On 14.05.2025 23:05, John Harrison wrote:
> On 5/12/2025 1:20 PM, Michal Wajdeczko wrote:
>> On 12.05.2025 20:36, John Harrison wrote:
>>> On 5/12/2025 9:19 AM, Michal Wajdeczko wrote:
>>>> When running some fault injection tests the driver might generate
>>>> a lot of error logs which might unnecessary stress our CI systems.
>>>>
>>>> Introduce a flag exposed in debugfs that can be used by the fault
>>>> injection tests to give the driver a hint to suppress non-essential
>>>> error logs or dumps that might be otherwise generated.
>>> Why use debugfs?
>> because IMO it's more tailored solution, as actually we just want some
>> flag to control level of diagnostics generated by the driver on error,
>> and as you already mentioned, modparam likely would be not accepted
> Tailored to what? It is certainly not tailored to testing module load
> because debugfs does not exist until module load is completed. And a lot
> of the fault injection tests are testing the error paths during load.
> debugfs will simply not work at all for those.

ouch, my bad, I guess I was (too tired and) too much focused on the
scenarios that injects errors at runtime that I fully missed the
limitations of the probe time

> 
>>
>>> The whole point of the fault injection test is that it
>>> replaces an existing function with something that just returns an error
>>> code. Seems the perfect way to have a function which is simply "return
>>> 0;" in normal usage but modified by the injection test to return an
>>> error code when a test is running. Which is what the original patch was
>>> doing. That way everything is self contained, there are no extraneous
>>> interfaces in unrelated subsystems.
>> while at the first look this idea might solve the problem of controlling
>> the diagnostics level, the issue is that it would require exposing from
>> the driver either a dummy state function or promoting an existing
>> diagnostic function to be a fault-injectable. in both cases such
> As opposed to requiring an entire new debugfs interface?

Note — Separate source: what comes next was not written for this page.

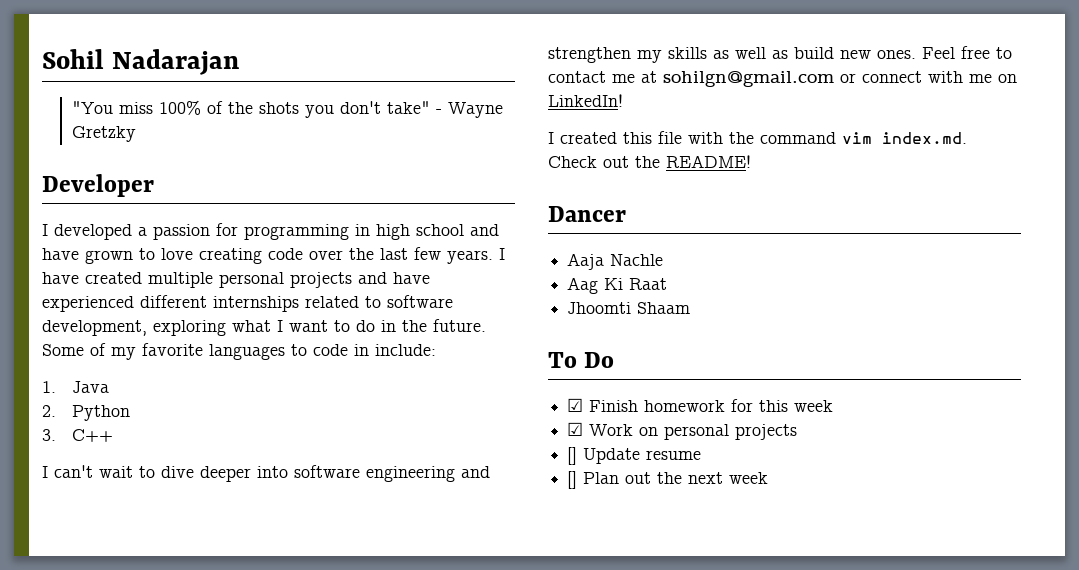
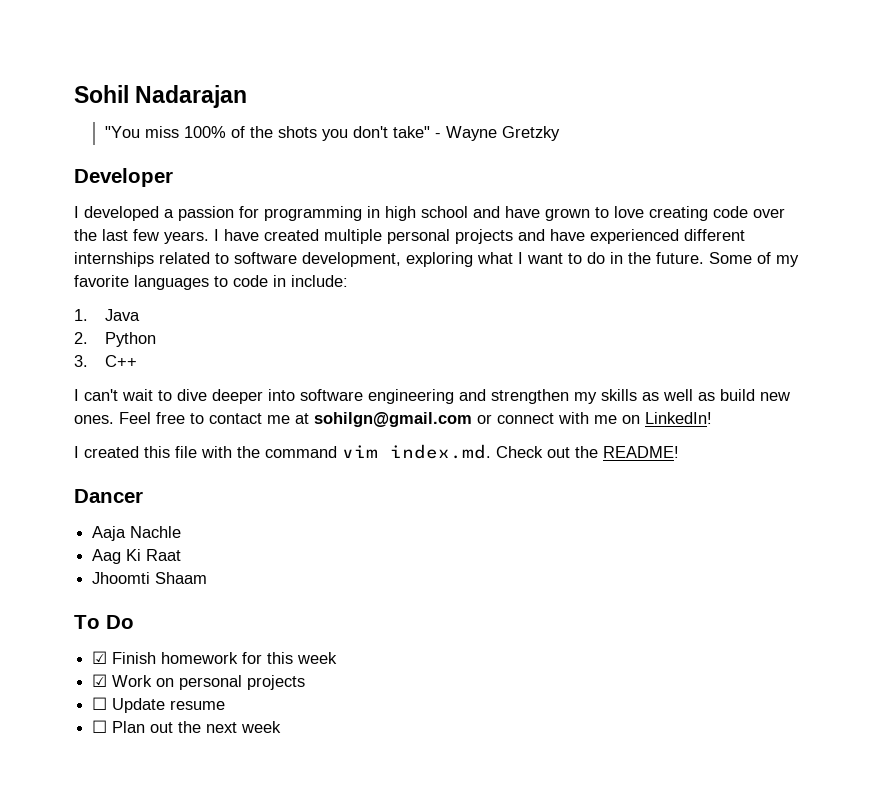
[567,447,578,465] [] -> [92,697,108,710] ☐
[567,471,578,489] [] -> [92,720,108,733] ☐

A single
> exposed function seems simpler to me.

it's still one new entry, regardless it's added to the debugfs or
fault-injection framework

and IMO using/controlling the flag using debugfs is much simpler and
cleaner than whole configuration using fault-injection framework

> 
>> functions would then require configuration steps where any of advanced
>> fault-injection parameters will never be fully explored (like
>> probability, space) so this again sounds like overshooting
> I have no idea what you mean by this. What configuration do you need for
> a function which is literally just 'return true/false'? You can do
> whatever fancy fault injection test you like. That is totally
> independent of nobbling one 'is_fault_injection_acitve()' function to
> prevent excess debug spam during any and every fault injection test.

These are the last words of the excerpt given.